Carro não é investimento, isso é um fato. O implacável relógio da desvalorização começa a contar a partir do momento em que um veículo é retirado da concessionária. Mas é somente na hora da troca que você sentirá os efeitos reais da depreciação. Um levantamento feito por Autoesporte em lojas da capital paulista demonstrou que o valor estipulado pelas revendas para um usado pode ficar até 40% abaixo do estabelecido pela tabela Fipe, principal base de referência do preço de seminovos no mercado. A variação entre o menor e o maior valor ofertado por um mesmo modelo chega a R$ 4 mil.“Para atribuir valor, a concessionária analisa principalmente o estado físico do carro, como qualidade de mêcanica e estrutura. Itens como quilometragem e até marca e modelo também influenciam”, explica Edson Esteves, professor no curso de Engenharia Mecânica da FEI.

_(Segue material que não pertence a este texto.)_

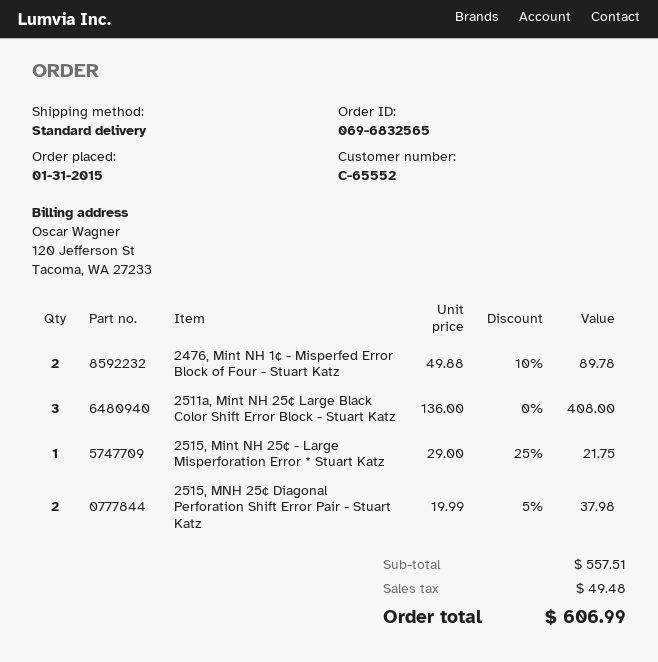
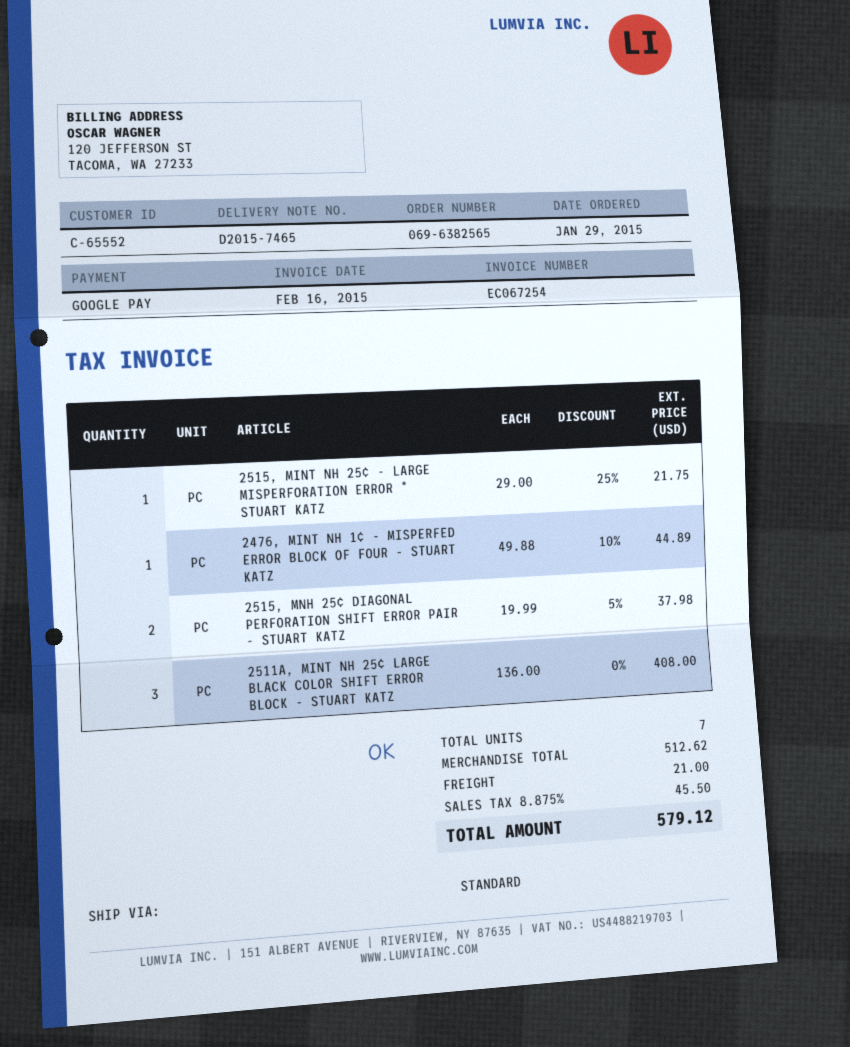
order number: 069-6832565 -> 069-6382565
order date: 2015-01-31 -> 2015-01-29
2476, Mint NH 1¢ - Misperfed Error Block of Four - Stuart Katz: 2 x 49.88 - 10% = 89.78 -> 1 x 49.88 - 10% = 44.89
subtotal: 557.51 -> 512.62
shipping: none -> 21.00
tax: 49.48 -> 45.50
total: 606.99 -> 579.12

E quem oferece o usado como parte de pagamento na compra de um novo pode se surpreender ao ver o valor do seu carro cair mesmo após fechar a negociação. Para finalizar a compra, as revendas exigem a vistoria (ou perícia) cautelar, uma análise técnica que identifica o estado geral do automóvel, passando por estrutura, motor, chassi, originalidade de etiquetas de fábrica, gravação de números de série nos vidros, pintura e levanta ainda um histórico do modelo, com informações sobre o passado do veículo (se foi adquirido em um leilão, por exemplo) e até multas ou documentação pendentes.
Aspectos legais, como originalidade de motor e chassi, são os únicos pontos que podem de fato impedir a venda de um veículo, como determina o Detran. No entanto, o resultado da vistoria costuma ser usado pelas lojas para reduzir o valor oferecido. Em alguns casos, a baixa é justificada por problemas graves na estrutura, como avarias nas longarinas. Mas todo o processo que envolve a perícia e suas consequências é muito obscuro e geralmente ocorre depois do cliente já ter concluído o pedido de compra e pago um sinal.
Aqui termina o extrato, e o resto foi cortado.